Erdoğan’dan İHH’ya: Bana mı sordunuz?

İsrail’le kirli pazarlığı sürdüren Erdoğan, dün istismar ettiği Mavi Marmara olayı için İHH’ya çıkıştı.

  • Haber
  • |
  • Güncel
  • |
  • 30 Haziran 2016
  • 08:35

Dış politikada sürekli hüsrana uğrayan AKP şefi Erdoğan, dün olduğu gibi bugün de kirli çıkarları uğruna birlikte yürüdüğü gerici müttefiklerini ‘gözden çıkarmaya’ devam ediyor.

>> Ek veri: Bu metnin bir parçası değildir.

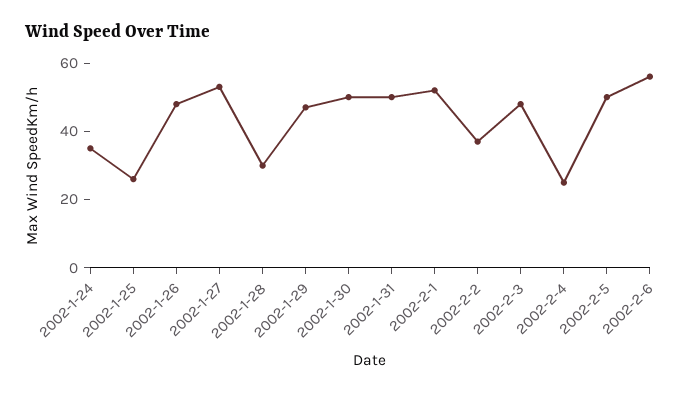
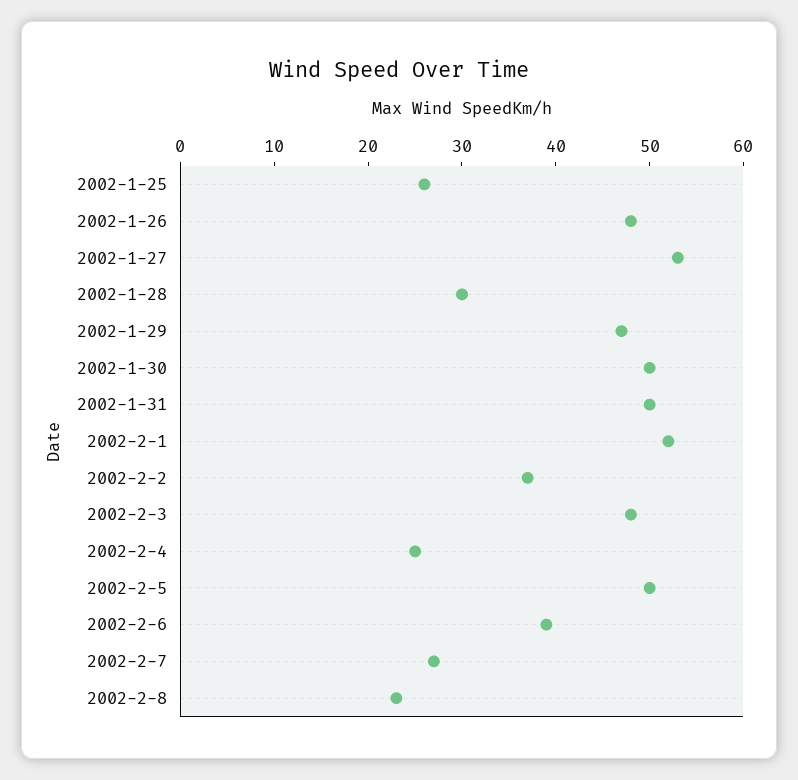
2002-1-24: 35 -> none
2002-2-6: 55 -> 39
2002-2-7: none -> 27
2002-2-8: none -> 23

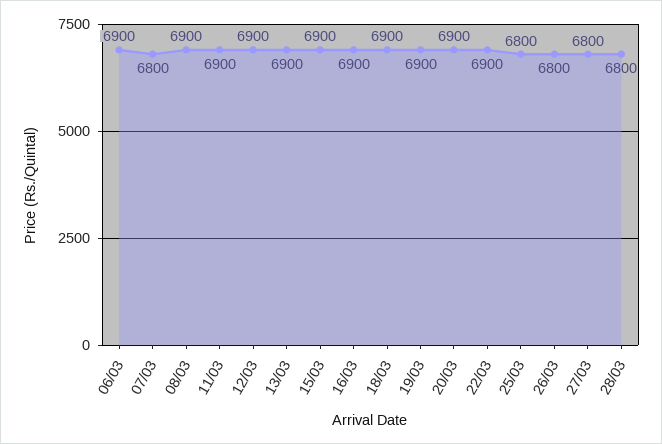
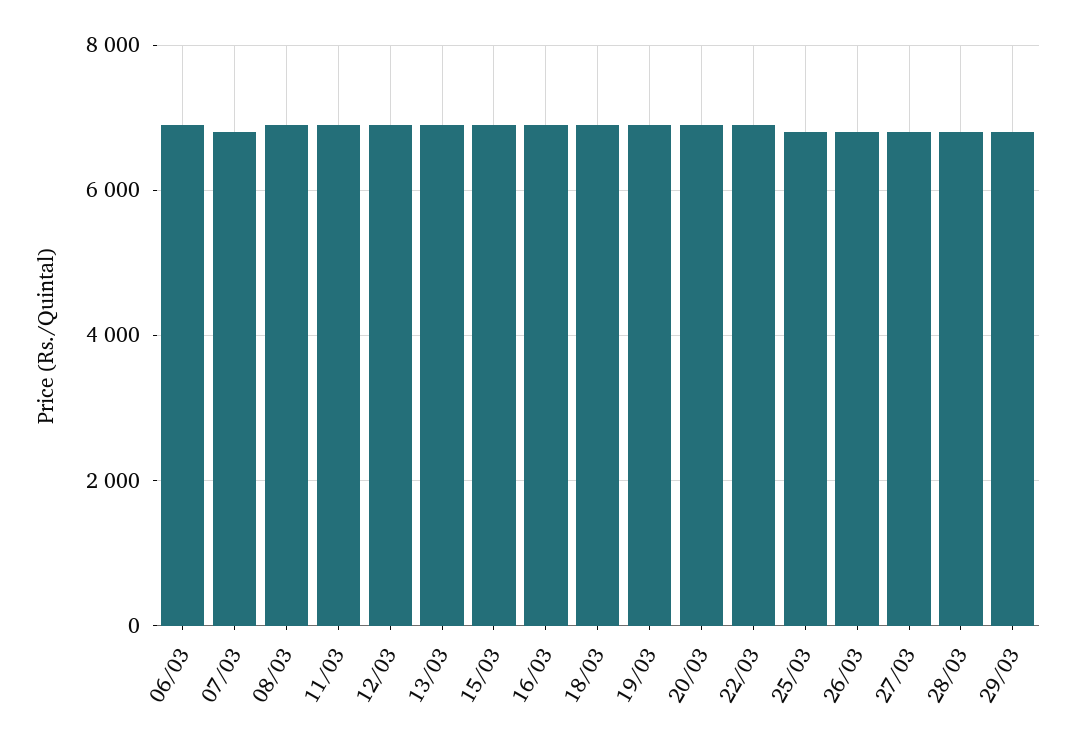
29/03: none -> 6800

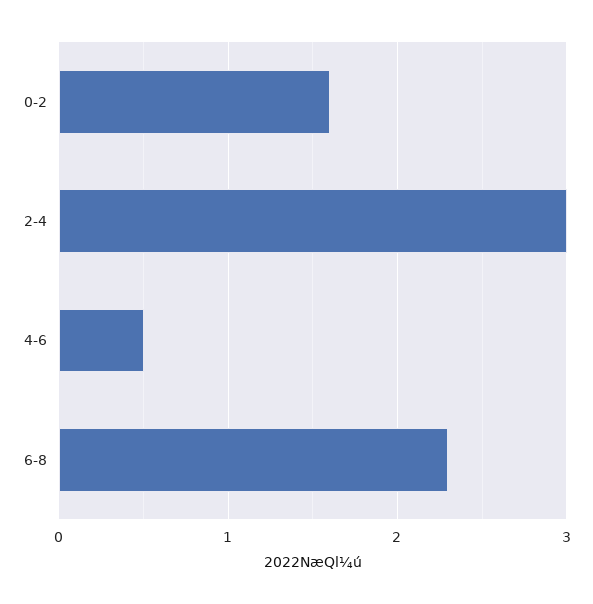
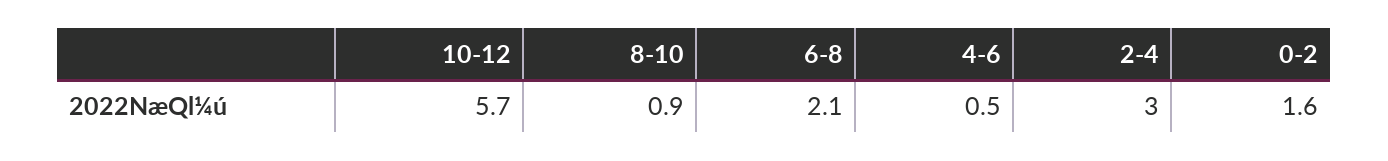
6-8: 2.3 -> 2.1
10-12: none -> 5.7
8-10: none -> 0.9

Birlikte yola çıktığı cemaati “terör örgütü” ilan eden Erdoğan, şimdi de İsrail’le yaptığı kirli pazarlığı meşrulaştırmak için dün methiyeler düzdüğü İHH’ya sert çıktı.

Dün akşam kaçak sarayda kendi personeline verdiği iftar yemeğinde konuşan Erdoğan, Gazze’deki ablukanın resmileştirilmesi anlamına gelen İsrail anlaşmasını savunurken anlaşmaya “tepki” gösteren İHH’yı da “bana mı sordunuz?” diyerek eleştirdi.

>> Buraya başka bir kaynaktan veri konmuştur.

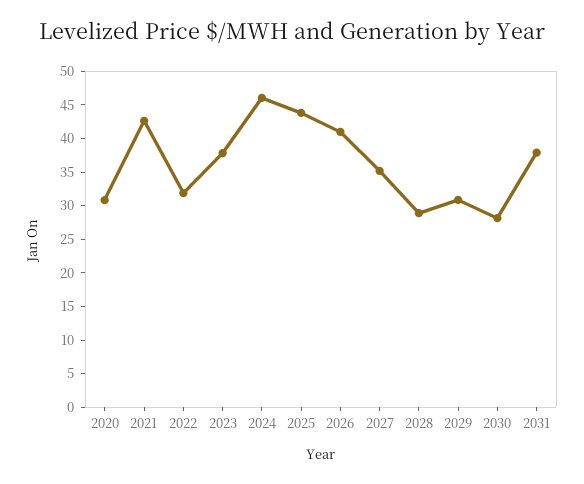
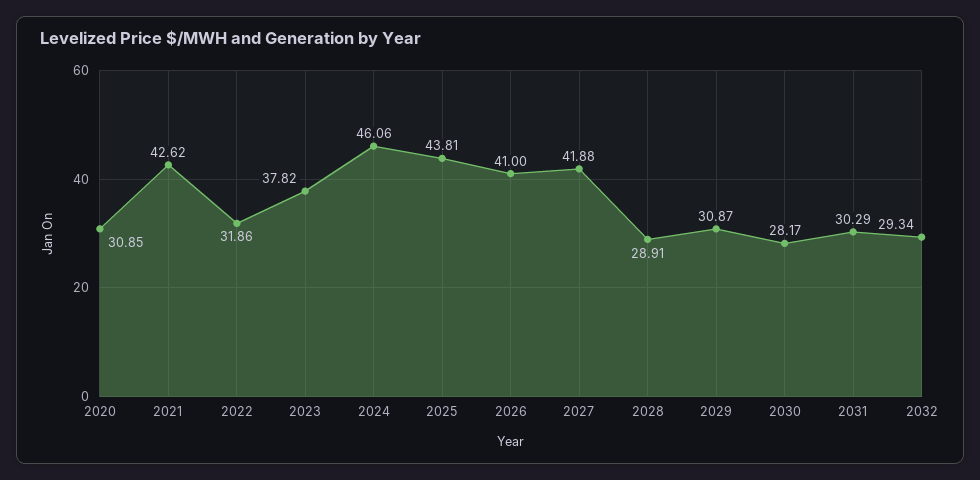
2027: 35 -> 41.88
2031: 37.5 -> 30.29
2032: none -> 29.34

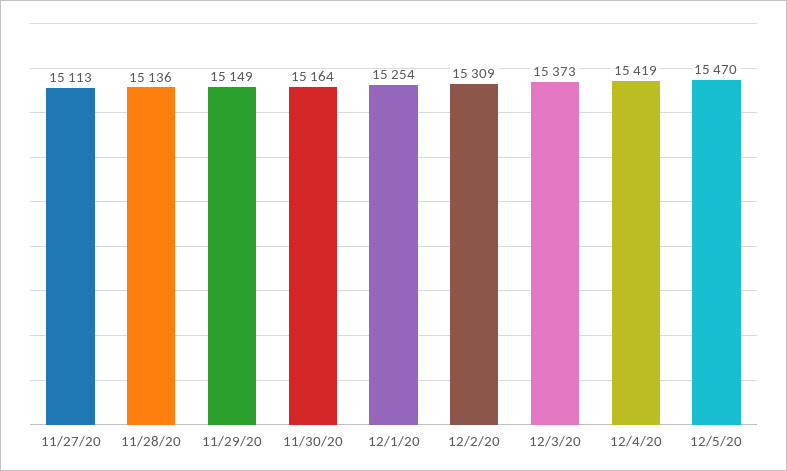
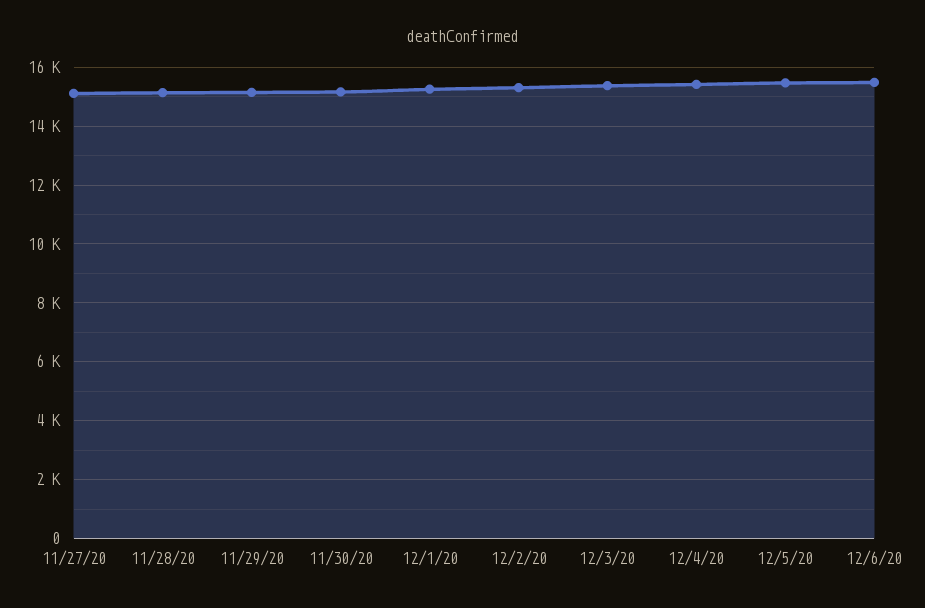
12/6/20: none -> 15500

Erdoğan Mavi Marmara gemisine yönelik saldırının ardından “İnsanlığın vicdanından süzülen yardım gemileri silahla, zorbalıkla engellendi. Yükü merhamet ve şefkat olan gemiler menzillerine varamadı, kana bulandı” sözleriyle methiyeler düzdüğü İHH’yı şu sözlerle hedef aldı:

“Bana mı sordunuz?”

“Biz İsrail ile olan ilişkilerimizi niye kesmiştik? 3 başlık vardı. Bunun bir tanesi özürdü. Özürü Sayın Obama’nın yanında gerçekleştirdiler. Söylemediğim şeyleri söylemişim gibi gösterenler var. Olayı yaşayan benim. Sen neyi gördün, neyi bildin? İkinci başlığımız tazminattı. 20 milyon dolar şehitlerimiz için tazminat olarak belirlendi. Bu kanın rakamı olur mu? Böyle bir tazminata karar verilmiş. Alır veya almaz. Siz kalkıp da Türkiye’den böyle bir yardım götürmek için günün Başbakanı’na mı sordunuz? Biz zaten bunları yapıyorduk. Ama gövde gösterisi olsun diye yapmadık. Bunları davul zurna çalarak değil, edebi adabı içinde yapıyoruz. İsrail’in sözü var. Türkiye üzerinden her türlü yardımın Gazze’ye girmesine izin verilecek.”

Oysa Erdoğan 17 Temmuz 2014 tarihinde yaptığı konuşmasında Fethullah Gülen’in açıklamalarına cevaben "Otoriteden izin almaları gerekiyor. Diyor. Otorite kim? Güney'deki sevdikleri mi yoksa biz mi? Otorite eğer bizsek, biz zaten izin verdik" demişti.